There were two tense days when Jonnor and Hurst were both at the Karninghold. Neither Jonnor nor any of his Companions were expert marksmen, but any of them could have a lucky shot, so Hurst was not at all relaxed about it.
Whenever he was out in the open, he felt horribly exposed. Gantor and Walst went everywhere with him, one either side, all three of them constantly checking where Jonnor and his Companions were, and whether they carried bows. But there was no point in hiding away, for sooner or later the arrows would fly.
The first arrived late on the second day, fired by Jonnor himself, which missed Hurst by a wide margin and instead hit a swordsman in mid-swing on the far side of the training grounds. And only moments later, while everyone was distracted by that, the second was fired from a different direction. It passed close to Gantor’s head, eventually impaling itself harmlessly in a wooden door.
Hurst started to laugh, more from tension than amusement, but although he, Gantor and Walst scanned the crowds thronging the training grounds, the third arrow failed to appear, and Jonnor and his Companions had disappeared.
After that, Hurst was away at the lines for more than a week. He felt reasonably safe there. It was not impossible for Jonnor to turn up and have a shot at him during the skirmish, but it was much harder to get a clear shot in the midst of a melee. Besides, they couldn’t appear at the lines without him knowing about it. So he felt able to relax a little.
But as soon as he arrived back at the Karninghold, the instant he dismounted, he heard
the distinctive whine of an arrow. He didn’t see it, but there was a dull thud as something thwacked into the horse very close to his head. He heard the animal whinny in alarm, then Gantor’s voice: “What the Vortices?”
Then his legs gave way and the world went dark.
17: Temple (Mia)
Mia felt as if she had stepped into an unending nightmare. Just when it seemed the three of them had reached a new understanding, the world had fallen apart. Everything was changing, all the certainties of her life swept away.
The only surety now was that one or other of her husbands would die and she could find no comfort in either outcome. Jonnor had filled her dreams for ten years, and, even though the reality had not quite matched her hopes, she trembled at the prospect of his death. How could she bear it?
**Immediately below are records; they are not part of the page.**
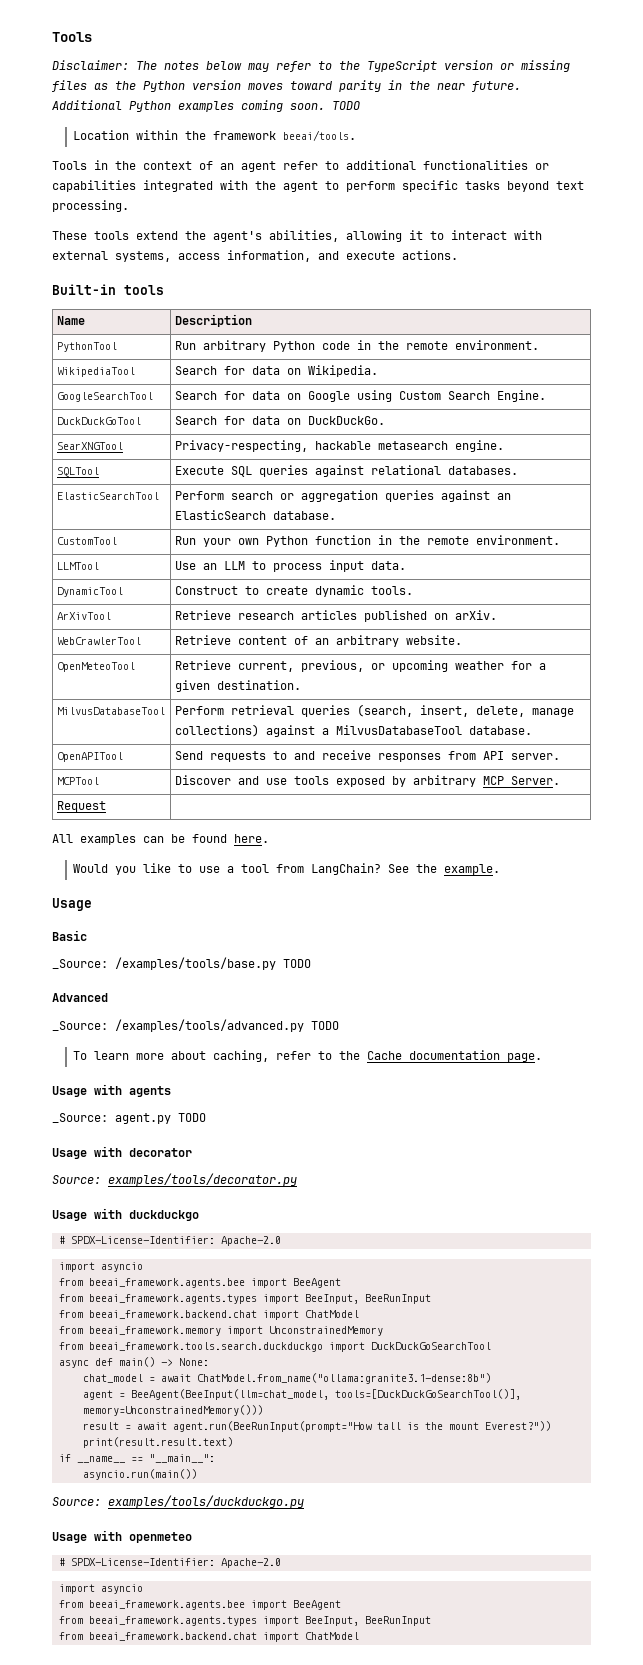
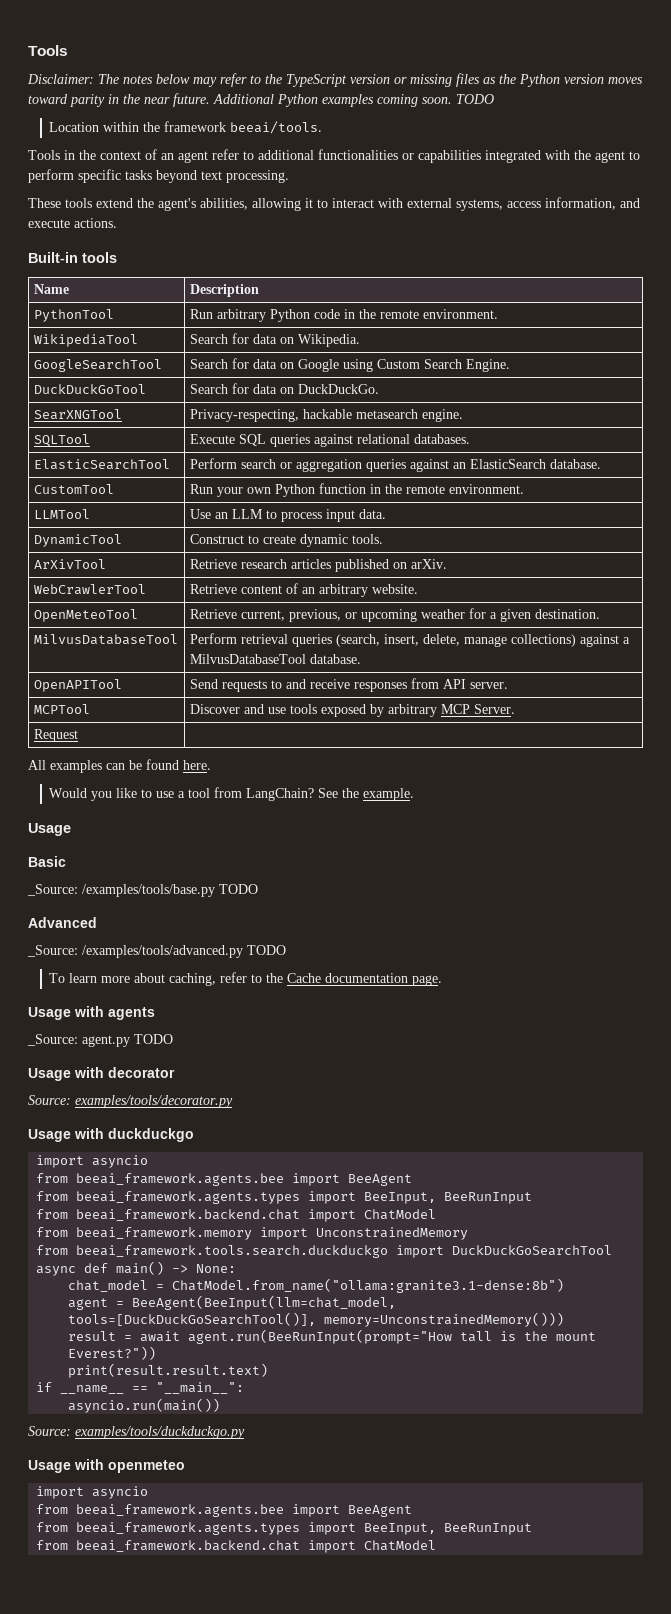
  Usage with duckduckgo
- # SPDX-License-Identifier: Apache-2.0
- chat_model = await ChatModel.from_name("ollama:granite3.1-dense:8b")
+ chat_model = ChatModel.from_name("ollama:granite3.1-dense:8b")
  Usage with openmeteo
- # SPDX-License-Identifier: Apache-2.0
Yet the prospect of Hurst’s death was no better. He was her staunchest friend and supporter, always on her side, no matter what, and now she knew the reason – all these years, he had secretly loved her! Saying nothing, doing nothing, never more than a friend and yet the whole time he had harboured a passion for her. Even though it had brought them all to the blue arrows, still she saw the romantic element in it. She looked at him with new eyes.
Until recently, she had never compared her two husbands, never looked beneath the surface of either, but now she understood them both better. The man she had loved for so long had ignored her, mistreated her and hit her, and their new closer relationship could not change that. The one she had taken for granted had respected and loved her. It was sobering to realise how little she had known them.
She spent hours sitting on the window seat in her bedroom, a book lying disregarded on her lap, gazing out at the funeral tower beyond the walls. She couldn’t settle to her everyday chores, so she hid away. There was no trace of Tella here now, her gowns and scarves sent away, her wardrobes and mirrors packed up in the cellars. The last hint of her perfume had faded to nothing. All that was left of her was the exquisite golden dragon and a few pieces of jewelry, hidden in a drawer. And memories. Those would never fade.